## WORK TO COMPLETE
Lift every line from the entries that includes the word "Powyższy".

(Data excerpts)
((

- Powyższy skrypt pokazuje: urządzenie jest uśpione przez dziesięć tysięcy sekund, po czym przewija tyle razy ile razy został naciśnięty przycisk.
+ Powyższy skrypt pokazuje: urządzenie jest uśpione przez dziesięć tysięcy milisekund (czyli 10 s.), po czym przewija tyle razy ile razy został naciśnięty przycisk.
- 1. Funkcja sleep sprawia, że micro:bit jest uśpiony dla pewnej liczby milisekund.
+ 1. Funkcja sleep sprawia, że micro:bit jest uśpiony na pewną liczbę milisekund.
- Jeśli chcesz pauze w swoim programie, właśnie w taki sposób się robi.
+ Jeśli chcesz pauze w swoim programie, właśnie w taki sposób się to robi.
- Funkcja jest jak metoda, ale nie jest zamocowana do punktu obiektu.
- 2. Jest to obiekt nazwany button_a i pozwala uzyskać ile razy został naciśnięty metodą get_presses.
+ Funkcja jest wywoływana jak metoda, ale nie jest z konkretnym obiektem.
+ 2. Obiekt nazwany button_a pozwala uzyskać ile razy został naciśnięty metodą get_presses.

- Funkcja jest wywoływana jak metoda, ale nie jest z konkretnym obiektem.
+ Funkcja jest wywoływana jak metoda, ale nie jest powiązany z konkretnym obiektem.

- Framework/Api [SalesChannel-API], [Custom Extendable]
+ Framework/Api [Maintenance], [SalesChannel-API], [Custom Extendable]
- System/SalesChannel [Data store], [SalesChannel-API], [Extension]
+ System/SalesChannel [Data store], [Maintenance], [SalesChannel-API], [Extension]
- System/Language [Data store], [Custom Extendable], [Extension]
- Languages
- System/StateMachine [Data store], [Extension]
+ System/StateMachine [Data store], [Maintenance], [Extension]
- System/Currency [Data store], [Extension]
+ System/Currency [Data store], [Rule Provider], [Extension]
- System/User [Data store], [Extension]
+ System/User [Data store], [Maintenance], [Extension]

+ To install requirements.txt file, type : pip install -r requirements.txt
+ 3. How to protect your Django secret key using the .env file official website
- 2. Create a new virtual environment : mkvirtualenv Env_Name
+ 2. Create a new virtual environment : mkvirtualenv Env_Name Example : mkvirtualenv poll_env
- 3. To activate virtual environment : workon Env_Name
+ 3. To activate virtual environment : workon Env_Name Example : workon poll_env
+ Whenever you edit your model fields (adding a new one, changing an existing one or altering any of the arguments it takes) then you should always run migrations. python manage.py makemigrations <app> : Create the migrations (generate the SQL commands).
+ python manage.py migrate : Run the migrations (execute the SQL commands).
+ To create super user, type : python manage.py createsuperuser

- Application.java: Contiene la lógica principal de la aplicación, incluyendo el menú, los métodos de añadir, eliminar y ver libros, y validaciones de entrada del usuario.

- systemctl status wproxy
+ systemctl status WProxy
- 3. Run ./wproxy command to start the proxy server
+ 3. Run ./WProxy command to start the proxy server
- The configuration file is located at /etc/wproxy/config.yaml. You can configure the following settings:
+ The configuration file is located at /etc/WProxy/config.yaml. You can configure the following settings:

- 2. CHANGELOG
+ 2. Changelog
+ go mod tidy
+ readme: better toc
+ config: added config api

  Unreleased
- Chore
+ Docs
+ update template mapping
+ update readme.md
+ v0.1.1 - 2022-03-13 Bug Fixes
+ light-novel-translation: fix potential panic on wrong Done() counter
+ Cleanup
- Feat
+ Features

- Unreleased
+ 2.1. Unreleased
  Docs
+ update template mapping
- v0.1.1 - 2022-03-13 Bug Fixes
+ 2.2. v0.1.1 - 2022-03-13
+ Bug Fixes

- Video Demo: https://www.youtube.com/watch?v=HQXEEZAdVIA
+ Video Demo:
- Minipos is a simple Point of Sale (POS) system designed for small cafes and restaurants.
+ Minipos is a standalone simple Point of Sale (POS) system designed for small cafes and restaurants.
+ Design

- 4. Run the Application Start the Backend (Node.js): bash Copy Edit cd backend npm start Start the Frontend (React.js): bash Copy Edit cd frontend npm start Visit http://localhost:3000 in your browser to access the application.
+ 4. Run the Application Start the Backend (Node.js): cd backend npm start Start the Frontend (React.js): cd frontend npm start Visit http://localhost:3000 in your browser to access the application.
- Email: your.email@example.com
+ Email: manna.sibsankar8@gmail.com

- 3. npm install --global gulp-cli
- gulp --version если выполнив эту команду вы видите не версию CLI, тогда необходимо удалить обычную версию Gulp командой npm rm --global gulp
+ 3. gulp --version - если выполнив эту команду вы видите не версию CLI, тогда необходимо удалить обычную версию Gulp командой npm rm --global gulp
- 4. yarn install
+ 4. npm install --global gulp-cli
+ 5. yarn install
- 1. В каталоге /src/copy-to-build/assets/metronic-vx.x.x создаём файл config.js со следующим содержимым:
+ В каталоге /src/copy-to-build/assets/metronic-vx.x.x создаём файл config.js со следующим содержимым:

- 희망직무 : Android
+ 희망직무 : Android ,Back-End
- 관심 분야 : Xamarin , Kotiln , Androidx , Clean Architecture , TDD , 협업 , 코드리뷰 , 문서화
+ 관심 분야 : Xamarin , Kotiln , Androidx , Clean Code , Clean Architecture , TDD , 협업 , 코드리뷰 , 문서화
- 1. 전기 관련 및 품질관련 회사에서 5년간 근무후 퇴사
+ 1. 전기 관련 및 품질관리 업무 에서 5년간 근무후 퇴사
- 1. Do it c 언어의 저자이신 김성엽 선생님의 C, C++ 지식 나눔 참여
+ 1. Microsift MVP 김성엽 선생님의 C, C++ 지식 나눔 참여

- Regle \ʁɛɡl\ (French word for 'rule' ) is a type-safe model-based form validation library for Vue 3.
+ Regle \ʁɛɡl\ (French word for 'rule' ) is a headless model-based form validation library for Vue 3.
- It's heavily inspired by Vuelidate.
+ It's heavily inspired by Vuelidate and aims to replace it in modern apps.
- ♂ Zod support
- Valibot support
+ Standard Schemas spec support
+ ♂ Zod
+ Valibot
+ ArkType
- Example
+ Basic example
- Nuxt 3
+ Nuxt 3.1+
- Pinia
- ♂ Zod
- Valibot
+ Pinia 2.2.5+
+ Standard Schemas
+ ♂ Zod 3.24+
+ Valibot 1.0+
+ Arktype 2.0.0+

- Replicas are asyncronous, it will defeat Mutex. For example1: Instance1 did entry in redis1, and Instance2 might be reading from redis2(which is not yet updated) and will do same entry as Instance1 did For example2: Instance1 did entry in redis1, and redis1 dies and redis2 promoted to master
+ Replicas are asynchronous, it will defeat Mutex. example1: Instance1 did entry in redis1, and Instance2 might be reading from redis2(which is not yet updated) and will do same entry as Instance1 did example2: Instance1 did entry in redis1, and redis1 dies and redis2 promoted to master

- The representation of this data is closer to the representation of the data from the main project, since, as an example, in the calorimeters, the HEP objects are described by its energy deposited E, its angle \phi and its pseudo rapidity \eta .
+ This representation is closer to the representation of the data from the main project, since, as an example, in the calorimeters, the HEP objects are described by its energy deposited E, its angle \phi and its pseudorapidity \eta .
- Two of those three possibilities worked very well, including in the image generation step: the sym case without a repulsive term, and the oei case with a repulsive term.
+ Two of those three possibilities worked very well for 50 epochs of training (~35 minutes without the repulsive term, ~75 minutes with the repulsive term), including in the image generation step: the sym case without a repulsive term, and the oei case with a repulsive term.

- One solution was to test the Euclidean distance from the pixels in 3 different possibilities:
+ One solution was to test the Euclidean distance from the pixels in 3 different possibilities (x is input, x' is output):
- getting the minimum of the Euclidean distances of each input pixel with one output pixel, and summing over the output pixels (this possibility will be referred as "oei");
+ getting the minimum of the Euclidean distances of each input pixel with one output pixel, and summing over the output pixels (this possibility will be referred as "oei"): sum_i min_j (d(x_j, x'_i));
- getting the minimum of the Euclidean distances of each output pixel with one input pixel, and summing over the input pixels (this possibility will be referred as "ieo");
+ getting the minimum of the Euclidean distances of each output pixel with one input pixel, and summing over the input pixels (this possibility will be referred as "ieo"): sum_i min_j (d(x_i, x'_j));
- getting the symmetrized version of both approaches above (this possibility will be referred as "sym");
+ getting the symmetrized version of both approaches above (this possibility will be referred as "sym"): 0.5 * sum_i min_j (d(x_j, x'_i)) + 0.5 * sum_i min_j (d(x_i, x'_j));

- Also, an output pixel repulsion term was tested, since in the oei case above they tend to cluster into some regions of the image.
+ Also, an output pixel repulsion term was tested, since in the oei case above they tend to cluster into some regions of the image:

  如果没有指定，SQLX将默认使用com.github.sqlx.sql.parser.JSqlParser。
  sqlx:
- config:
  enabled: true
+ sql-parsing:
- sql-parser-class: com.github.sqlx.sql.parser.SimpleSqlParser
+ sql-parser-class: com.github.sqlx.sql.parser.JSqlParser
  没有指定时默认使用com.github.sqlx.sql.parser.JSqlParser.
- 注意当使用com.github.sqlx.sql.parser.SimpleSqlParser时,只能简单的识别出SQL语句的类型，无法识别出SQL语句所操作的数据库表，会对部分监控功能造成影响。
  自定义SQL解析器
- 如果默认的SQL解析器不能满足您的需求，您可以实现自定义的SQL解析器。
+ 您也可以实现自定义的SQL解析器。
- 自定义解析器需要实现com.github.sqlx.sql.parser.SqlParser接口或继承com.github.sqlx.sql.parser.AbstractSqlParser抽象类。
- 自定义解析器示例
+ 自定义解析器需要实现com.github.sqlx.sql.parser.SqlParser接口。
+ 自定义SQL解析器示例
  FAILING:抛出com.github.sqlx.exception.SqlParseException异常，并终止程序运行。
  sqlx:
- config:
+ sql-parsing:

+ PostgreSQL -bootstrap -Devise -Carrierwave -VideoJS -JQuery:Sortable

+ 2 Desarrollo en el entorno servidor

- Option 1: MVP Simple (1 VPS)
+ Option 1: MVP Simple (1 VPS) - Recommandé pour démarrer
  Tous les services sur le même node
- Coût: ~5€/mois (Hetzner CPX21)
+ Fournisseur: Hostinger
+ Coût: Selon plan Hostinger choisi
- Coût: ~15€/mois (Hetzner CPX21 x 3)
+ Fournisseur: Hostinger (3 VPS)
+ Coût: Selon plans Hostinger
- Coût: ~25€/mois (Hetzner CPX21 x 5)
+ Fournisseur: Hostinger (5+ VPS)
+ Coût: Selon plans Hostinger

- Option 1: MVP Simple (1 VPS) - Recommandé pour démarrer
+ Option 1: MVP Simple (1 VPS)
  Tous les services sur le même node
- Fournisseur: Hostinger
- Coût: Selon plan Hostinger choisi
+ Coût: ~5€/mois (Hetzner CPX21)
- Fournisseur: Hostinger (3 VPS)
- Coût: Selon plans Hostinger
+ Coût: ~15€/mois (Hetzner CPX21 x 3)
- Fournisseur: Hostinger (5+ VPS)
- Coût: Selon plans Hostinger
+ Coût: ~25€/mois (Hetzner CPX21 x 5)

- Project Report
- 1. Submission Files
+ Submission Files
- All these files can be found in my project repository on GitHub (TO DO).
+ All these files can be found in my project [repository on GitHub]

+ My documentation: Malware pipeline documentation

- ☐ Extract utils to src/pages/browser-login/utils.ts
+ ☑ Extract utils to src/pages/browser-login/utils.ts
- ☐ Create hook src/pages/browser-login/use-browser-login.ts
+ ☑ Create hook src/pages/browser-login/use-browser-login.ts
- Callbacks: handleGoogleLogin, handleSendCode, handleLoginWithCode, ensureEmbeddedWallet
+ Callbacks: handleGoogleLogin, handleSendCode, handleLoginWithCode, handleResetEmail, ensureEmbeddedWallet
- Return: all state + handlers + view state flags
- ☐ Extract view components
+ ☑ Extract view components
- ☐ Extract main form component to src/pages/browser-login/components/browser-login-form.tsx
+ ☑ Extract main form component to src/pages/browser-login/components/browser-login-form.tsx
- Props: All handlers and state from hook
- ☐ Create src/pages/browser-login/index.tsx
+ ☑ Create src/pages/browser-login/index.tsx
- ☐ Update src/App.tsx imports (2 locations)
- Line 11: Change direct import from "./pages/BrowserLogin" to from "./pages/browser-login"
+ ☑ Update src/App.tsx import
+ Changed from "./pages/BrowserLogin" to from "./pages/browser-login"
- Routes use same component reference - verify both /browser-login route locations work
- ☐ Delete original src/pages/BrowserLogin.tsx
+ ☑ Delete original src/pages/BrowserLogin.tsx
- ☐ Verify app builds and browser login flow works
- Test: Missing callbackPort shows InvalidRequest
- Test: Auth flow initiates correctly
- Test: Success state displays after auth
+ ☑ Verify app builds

))

## ANSWER FOR THE TASK
- Powyższy skrypt pokazuje: urządzenie jest uśpione przez dziesięć tysięcy sekund, po czym przewija tyle razy ile razy został naciśnięty przycisk.
+ Powyższy skrypt pokazuje: urządzenie jest uśpione przez dziesięć tysięcy milisekund (czyli 10 s.), po czym przewija tyle razy ile razy został naciśnięty przycisk.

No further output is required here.